Firstly, what is an Ironman 70.3? ‘Ironman’ is a brand of a triathlon events, which take place all over the world. An Ironman (full) consists of 3.8kms of swimming followed by 180kms of cycling followed by 42kms of running – all to be finished within a certain cut-off time (typically 16-17hours). The ‘Ironman 70.3’ in which I participated was half these distances, or basically the ‘Ironman 70.3’ is a nicer way of saying ‘Half-Ironman’. And 70.3 stands for the total miles covered in this event.
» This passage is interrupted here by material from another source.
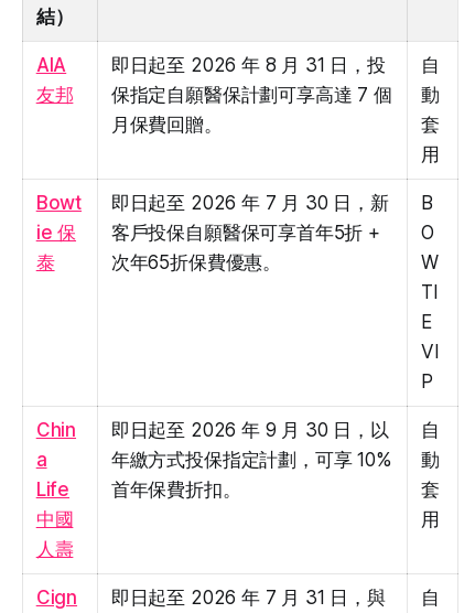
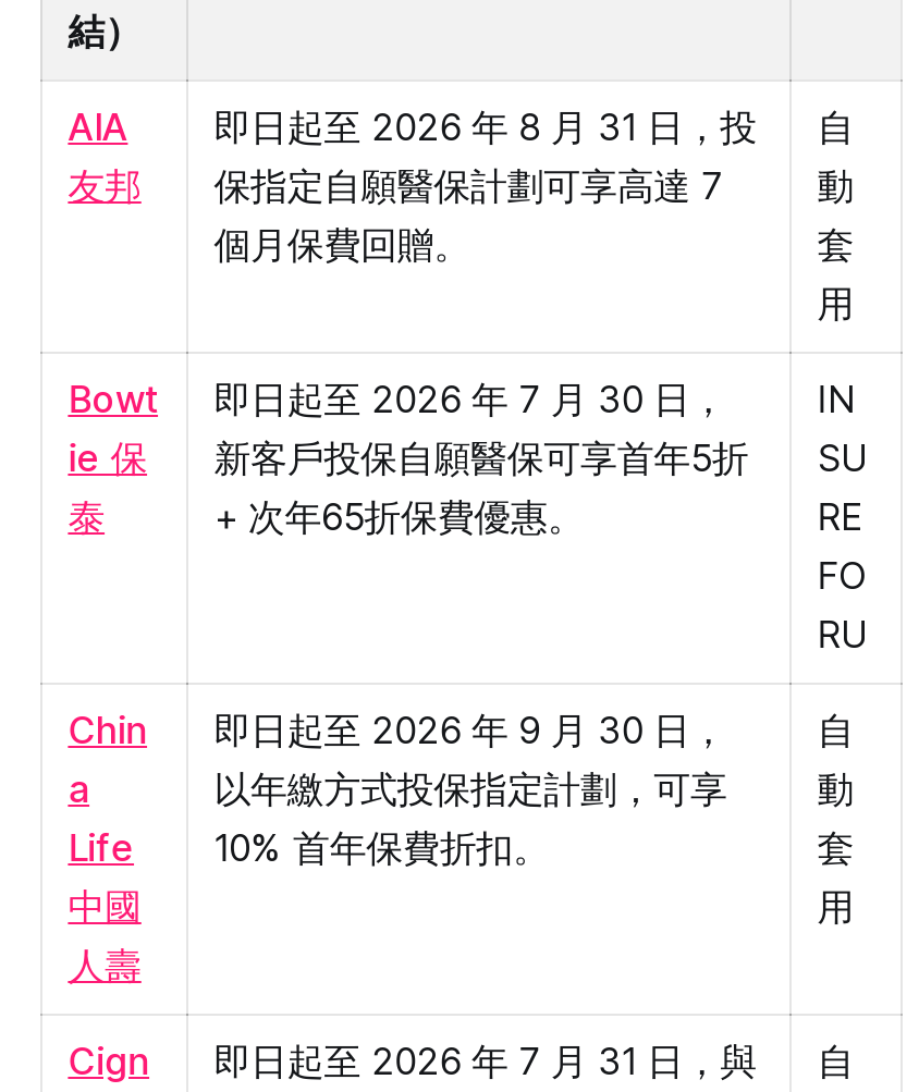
[421,192,439,393] B | O | W | TI | E | VI | P -> [817,378,869,657] IN | SU | RE | FO | RU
Why did I register for a 70.3? I was in France for a year and it was an easy opportunity to participate in an Ironman event as I would save on many costs like flight tickets, etc. I had previously done all the individual distances before, so I wanted to up my game and take my endurance to the next level! So I took the leap and registered for Ironman 70.3 Vichy. The first and probably the most important step in committing oneself, is by registering. Once you register, you automatically start making a schedule and the gears start rolling. And I did that 6 months before the event, giving me enough time to train – or at least that’s what I thought.
I was staying in Grenoble since March. Being at the base of the Alps, this small city was full of people addicted to fitness. When I gazed out of my window, I could always see people running or biking along the river (A big inspiration to go out and train!). It was an ideal place for training – with long paths to bike and run and open water lakes to practice swimming.
A downside of this place was – there were too many other things to do! I spent a lot of time hiking, climbing, playing football and travelling. The initial training plan to slowly increase my endurance was never followed. While these other activities did compliment my triathlon training, they could never be a substitute for activities to build my endurance. Also this caused some stress to my body and I did suffer through a couple of runner’s knee and shoulder injuries – which further reduced my training.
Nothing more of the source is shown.